▸ **The problem**: From the first line to the last, print the records exactly, leaving out the pictures.

Content starts

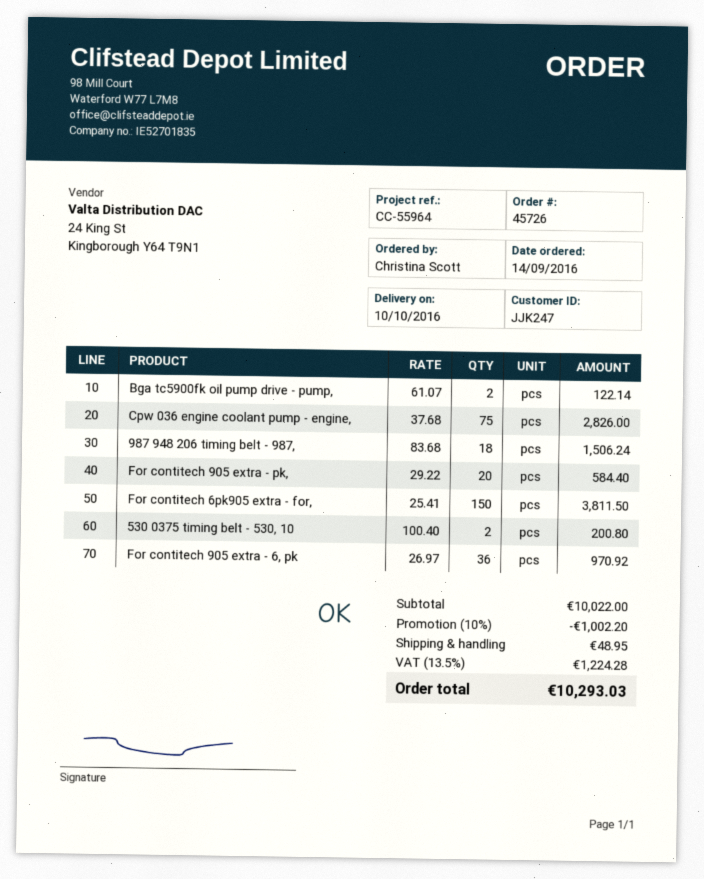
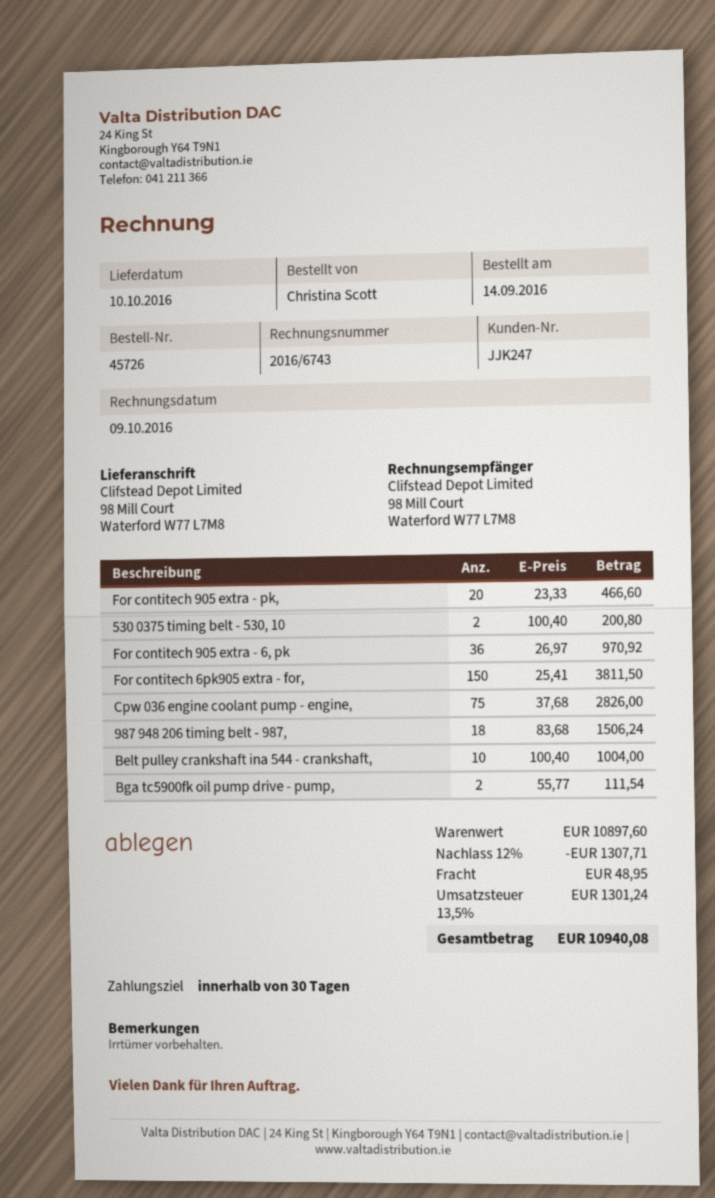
Bga tc5900fk oil pump drive - pump,: 2 x 61.07 = 122.14 -> 2 x 55.77 = 111.54
For contitech 905 extra - pk,: 20 x 29.22 = 584.40 -> 20 x 23.33 = 466.60
Belt pulley crankshaft ina 544 - crankshaft,: none -> 10 x 100.40 = 1004.00
subtotal: 10022.00 -> 10897.60
discount: 10% = 1002.20 -> 12% = 1307.71
tax: 13.5% = 1224.28 -> 13.5% = 1301.24
total: 10293.03 -> 10940.08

Content ends

▸ **Task result**:
Bga tc5900fk oil pump drive - pump,: 2 x 61.07 = 122.14 -> 2 x 55.77 = 111.54
For contitech 905 extra - pk,: 20 x 29.22 = 584.40 -> 20 x 23.33 = 466.60
Belt pulley crankshaft ina 544 - crankshaft,: none -> 10 x 100.40 = 1004.00
subtotal: 10022.00 -> 10897.60
discount: 10% = 1002.20 -> 12% = 1307.71
tax: 13.5% = 1224.28 -> 13.5% = 1301.24
total: 10293.03 -> 10940.08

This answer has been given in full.